(Web document revisions)
_____
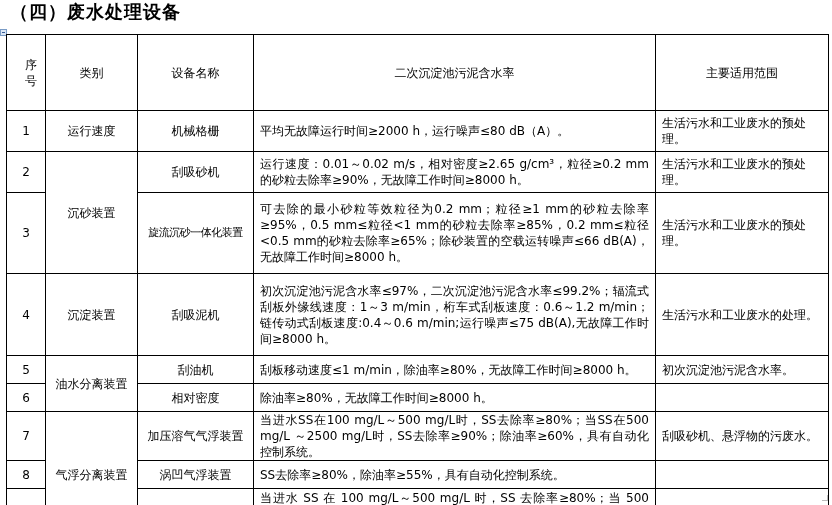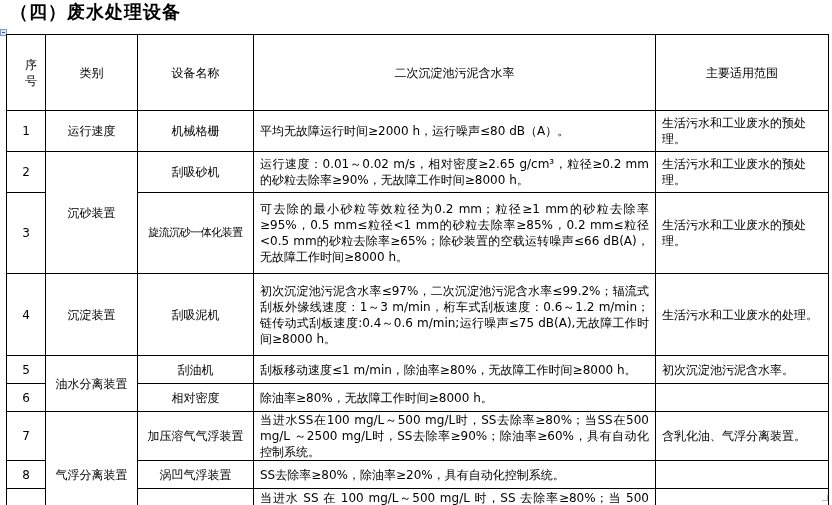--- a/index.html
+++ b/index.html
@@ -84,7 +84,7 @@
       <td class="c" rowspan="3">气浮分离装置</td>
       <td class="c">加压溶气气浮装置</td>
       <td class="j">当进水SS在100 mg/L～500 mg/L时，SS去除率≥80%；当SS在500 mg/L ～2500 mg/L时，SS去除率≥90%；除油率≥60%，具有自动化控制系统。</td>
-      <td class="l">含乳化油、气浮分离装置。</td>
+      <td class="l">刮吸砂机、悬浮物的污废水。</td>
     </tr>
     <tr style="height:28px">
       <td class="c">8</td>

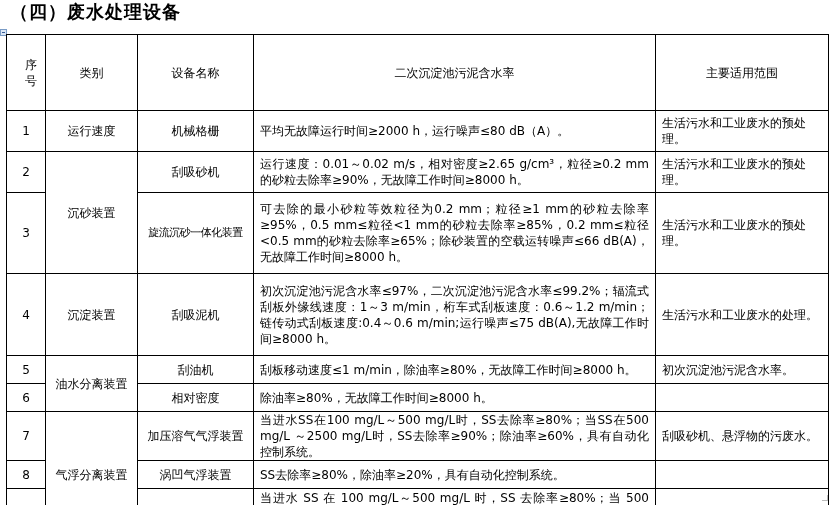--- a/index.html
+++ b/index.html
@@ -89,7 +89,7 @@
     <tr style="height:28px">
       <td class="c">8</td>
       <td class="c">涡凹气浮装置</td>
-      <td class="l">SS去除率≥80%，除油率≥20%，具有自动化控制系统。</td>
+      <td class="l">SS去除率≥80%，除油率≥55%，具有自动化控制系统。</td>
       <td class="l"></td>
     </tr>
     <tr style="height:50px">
_____
• **WORK REQUIRED**
Repeat all the records above exactly, leaving out any pictures.

• **TASK SOLUTION**
--- a/index.html
+++ b/index.html
@@ -84,7 +84,7 @@
       <td class="c" rowspan="3">气浮分离装置</td>
       <td class="c">加压溶气气浮装置</td>
       <td class="j">当进水SS在100 mg/L～500 mg/L时，SS去除率≥80%；当SS在500 mg/L ～2500 mg/L时，SS去除率≥90%；除油率≥60%，具有自动化控制系统。</td>
-      <td class="l">含乳化油、气浮分离装置。</td>
+      <td class="l">刮吸砂机、悬浮物的污废水。</td>
     </tr>
     <tr style="height:28px">
       <td class="c">8</td>

--- a/index.html
+++ b/index.html
@@ -89,7 +89,7 @@
     <tr style="height:28px">
       <td class="c">8</td>
       <td class="c">涡凹气浮装置</td>
-      <td class="l">SS去除率≥80%，除油率≥20%，具有自动化控制系统。</td>
+      <td class="l">SS去除率≥80%，除油率≥55%，具有自动化控制系统。</td>
       <td class="l"></td>
     </tr>
     <tr style="height:50px">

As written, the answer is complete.